Barış sinirden gülmeye başladı. O kadar zorlu bir sabah oluyordu ki, dokuz ay boyunca böylesini yaşamamıştı. Saate bakıp artık evden çıkmaları gerektiğini fark edince eğildiği yerden kalktı.

"Bu kavgaya arabada devam edelim. Şimdi hastaneye gitmemiz lazım, hadi güzelim."

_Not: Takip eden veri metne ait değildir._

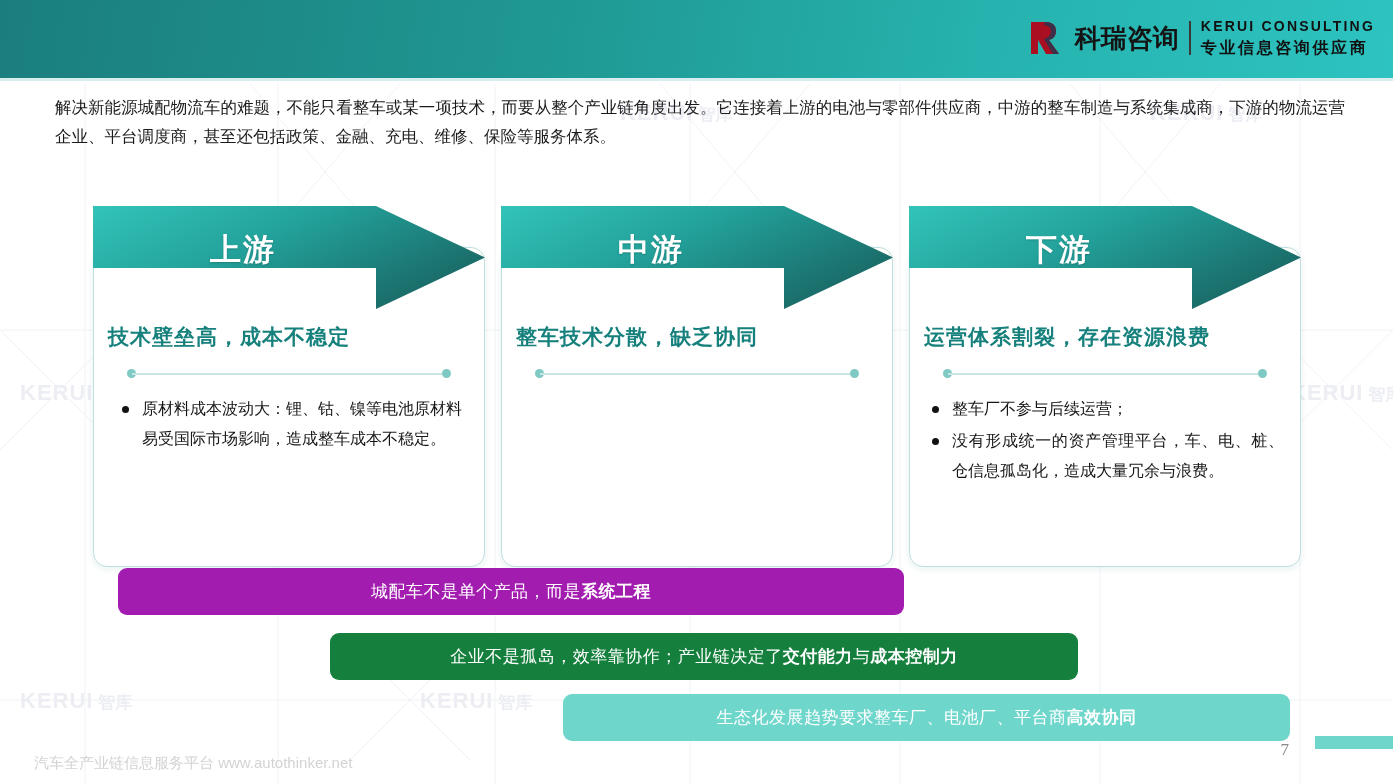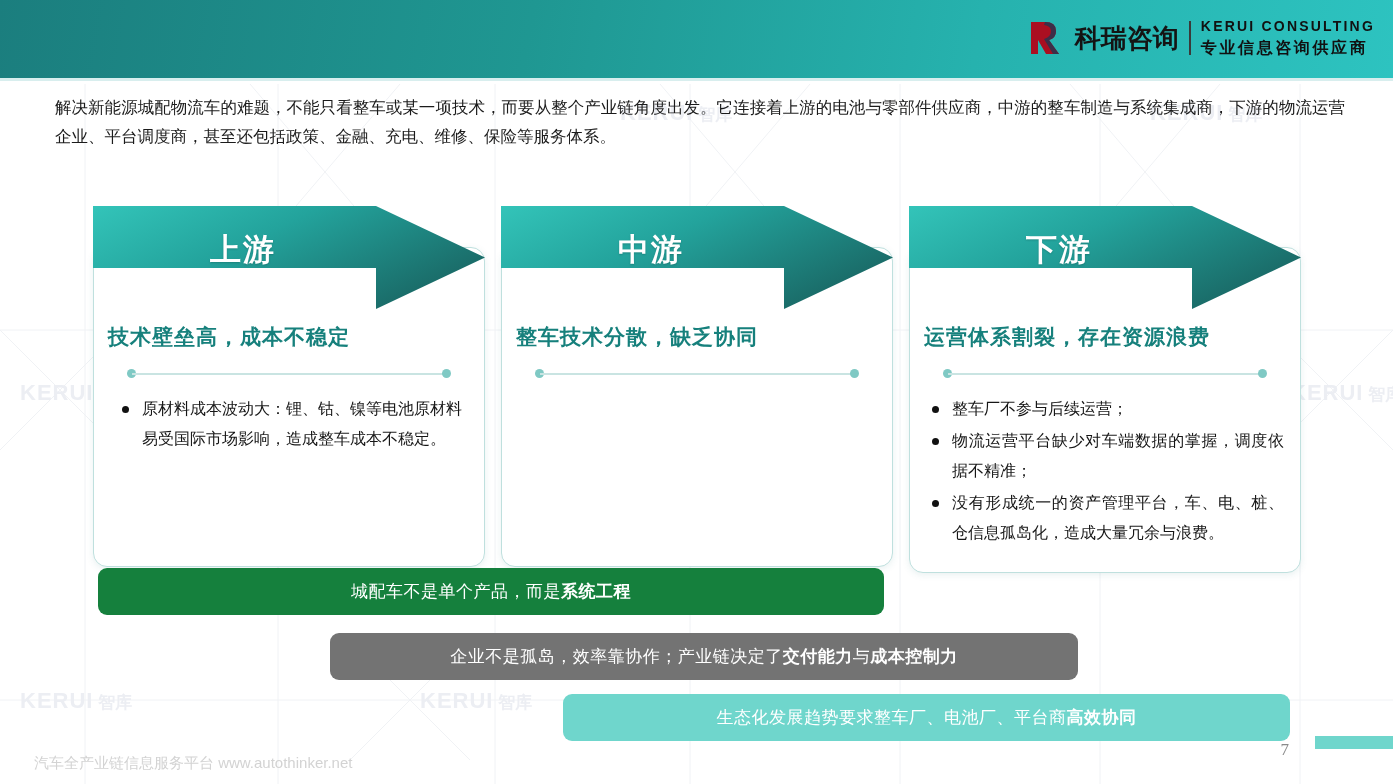--- a/index.html
+++ b/index.html
@@ -440,7 +440,6 @@
         </div>
         <ul class="bullets">
           <li>整车厂不参与后续运营；</li>
-          <li>物流运营平台缺少对车端数据的掌握，调度依据不精准；</li>
           <li>没有形成统一的资产管理平台，车、电、桩、仓信息孤岛化，造成大量冗余与浪费。</li>
         </ul>
       </div>

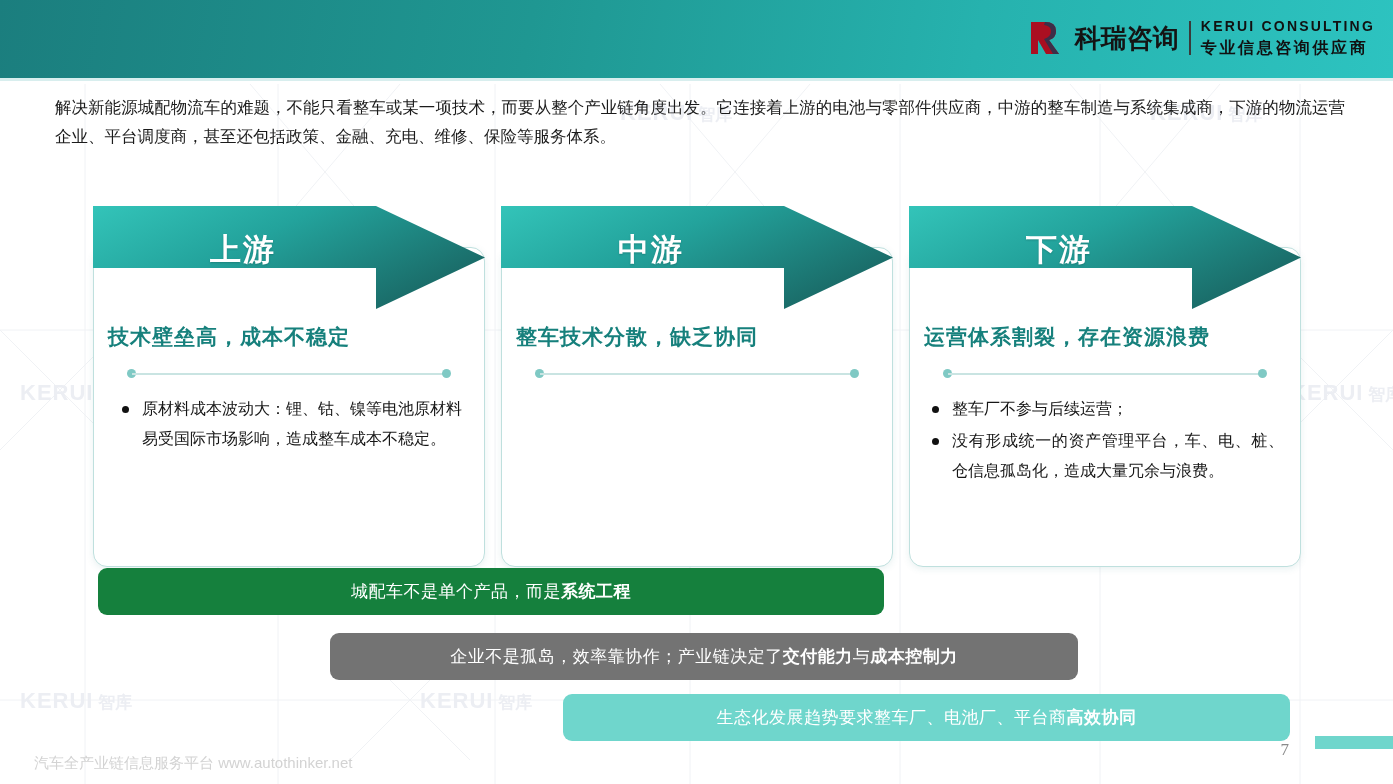--- a/index.html
+++ b/index.html
@@ -446,7 +446,7 @@
     </div>
   </div>
 
-  <div class="banner banner-1" style="background: #15803d;">
+  <div class="banner banner-1" style="background: #a21caf; margin-left: 20px;">
     <span><span>城配车不是单个产品，而是</span><b>系统工程</b></span>
   </div>
   <div class="banner banner-2" style="background: #737373;">

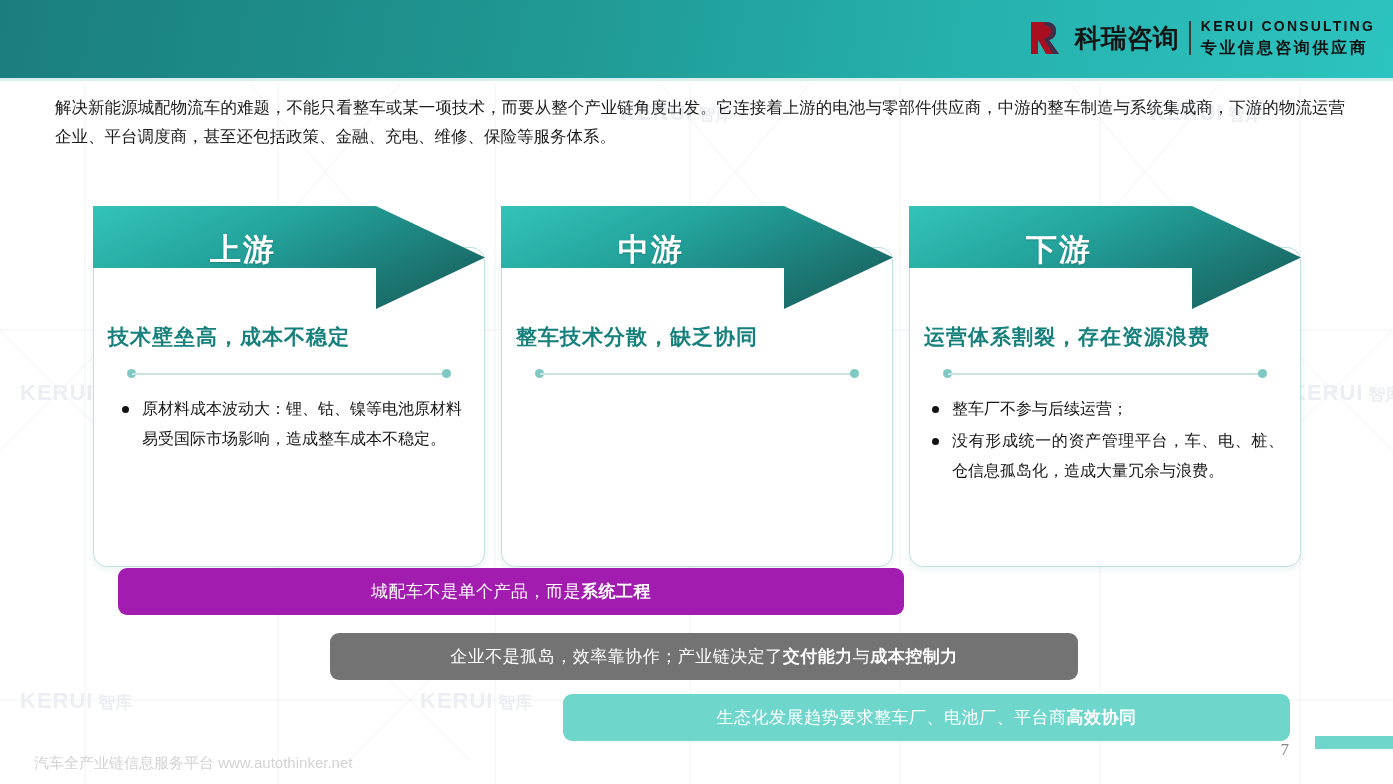--- a/index.html
+++ b/index.html
@@ -449,7 +449,7 @@
   <div class="banner banner-1" style="background: #a21caf; margin-left: 20px;">
     <span><span>城配车不是单个产品，而是</span><b>系统工程</b></span>
   </div>
-  <div class="banner banner-2" style="background: #737373;">
+  <div class="banner banner-2" style="background: #15803d;">
     <span><span>企业不是孤岛，效率靠协作；产业链决定了</span><b>交付能力</b><span>与</span><b>成本控制力</b></span>
   </div>
   <div class="banner banner-3" style="background: rgb(111, 214, 204);">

Rüzgar hastaneye gitmeleri konusunda direten kocasına ters ters baktı. Büyük ihtimalle uydurduğu bu bahanelerin altında doğum korkusu vardı ama kendine yediremediği için başka şeylerin arkasına sığınıyordu. Doğurmaya hiç hazır değildi. Bu yüzden yatak odasına kaçabilmek için oturduğu yerden hızlı bir şekilde kalktı.

"Doğurmayaca- Ah!"

Aniden iki büklüm olduğunda Barış panikle belinden tuttu. Rüzgar Barış'ın koluna tutunup ondan destek almaya çalışırken hissettiği yoğun sancı yüzünden tekrardan acıyla inledi. Böylesini daha önce hiç yaşamamıştı. Sanki on yerinden bıçaklanıyor gibiydi.

"Barış, doğuruyorum galiba."

Barış bugünü asla böyle hayal etmediği için ne yapacağını şaşırırken zar zor ayakta duran sevgilisini kendi bedenine yaslayıp kapıya doğru yürütmeye başladı. Neyse ki çantaları Rüzgar uyanmadan önce arabaya indirmişti. Bu yüzden yapmaları gereken tek şey, evden bir an önce çıkıp kapıyı arkalarından çekmekti.

"Barış bir şey yap."

Rüzgar'ın acıdan boncuk boncuk terlemeye başladığını görünce asansörün düğmesine art arda bastı Barış. Bir kez basmasının yeterli olacağı o an hiç aklına gelmedi.